EXERCISE DIRECTIONS:
Look below for the line with "# Install dependencies", then give it again exactly, along with every line that comes after it, the final line included.

Version comparison data:
★ ★ ★ ★ ★ ★ ★

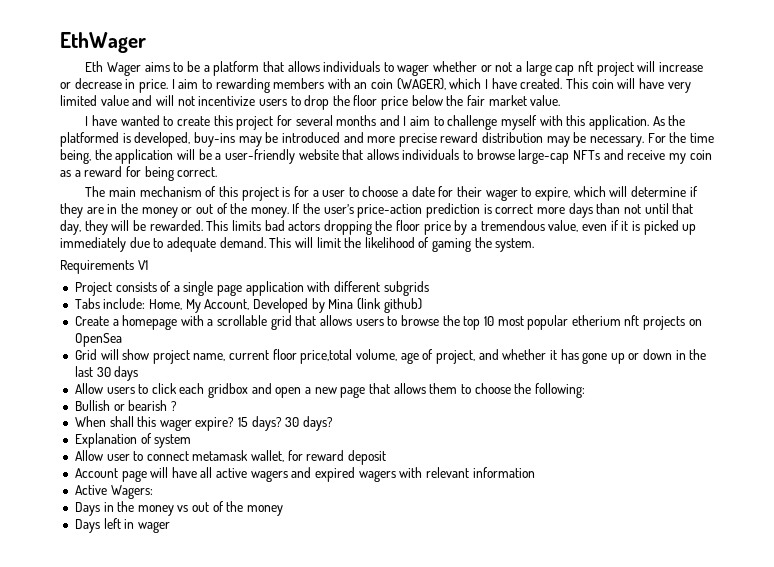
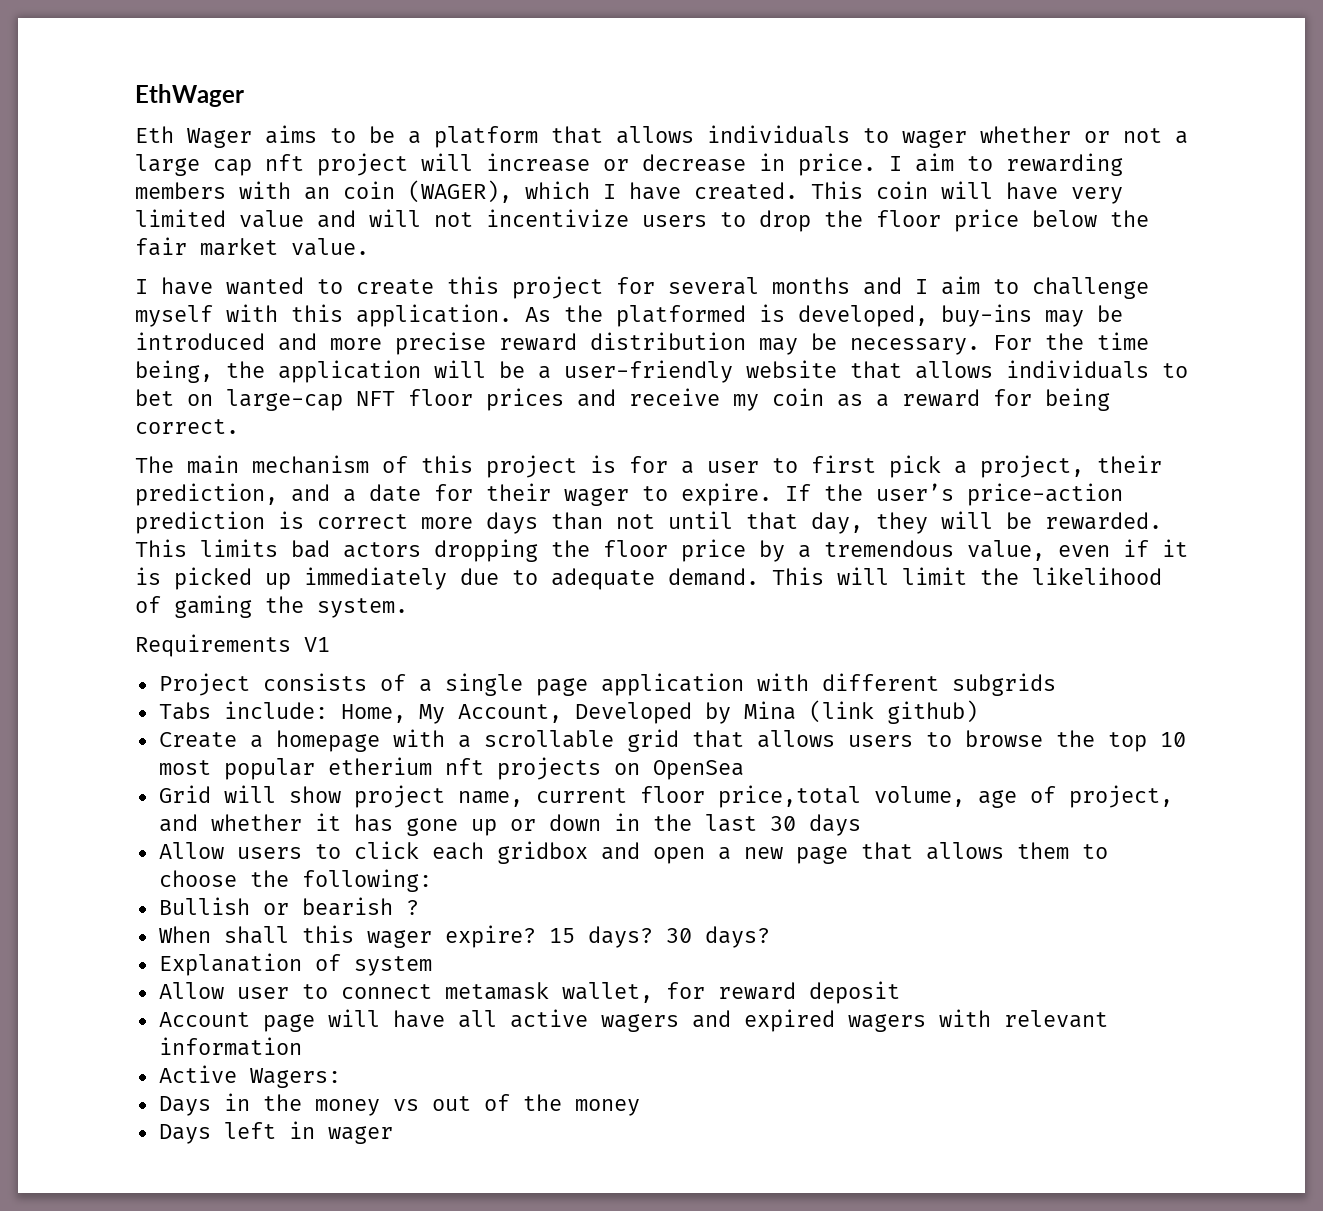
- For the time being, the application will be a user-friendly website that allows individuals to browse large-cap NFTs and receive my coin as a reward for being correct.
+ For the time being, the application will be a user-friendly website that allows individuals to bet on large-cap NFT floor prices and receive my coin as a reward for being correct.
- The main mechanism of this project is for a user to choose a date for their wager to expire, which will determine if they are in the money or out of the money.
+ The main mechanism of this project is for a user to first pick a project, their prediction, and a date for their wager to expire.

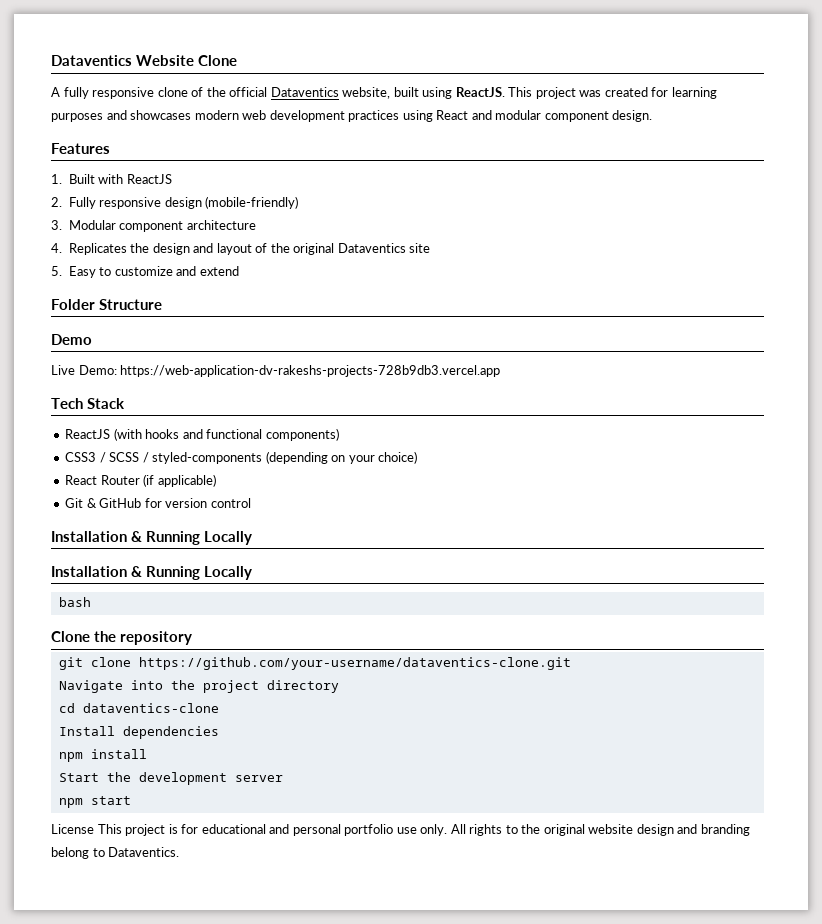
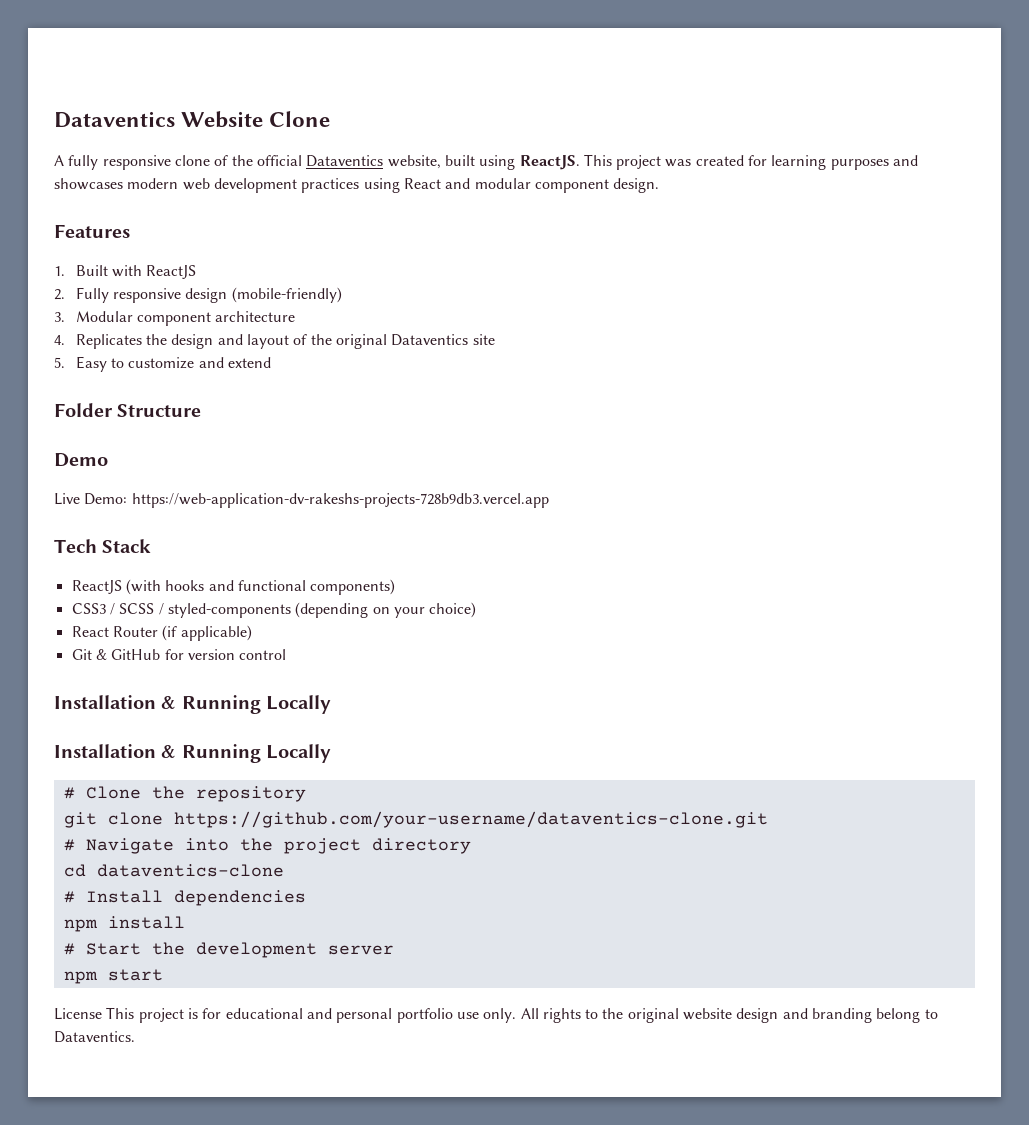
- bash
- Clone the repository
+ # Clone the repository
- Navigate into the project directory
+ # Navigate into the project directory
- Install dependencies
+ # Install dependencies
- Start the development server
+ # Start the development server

★ ★ ★ ★ ★ ★ ★

RESULT OF THE TASK:
+ # Install dependencies
- Start the development server
+ # Start the development server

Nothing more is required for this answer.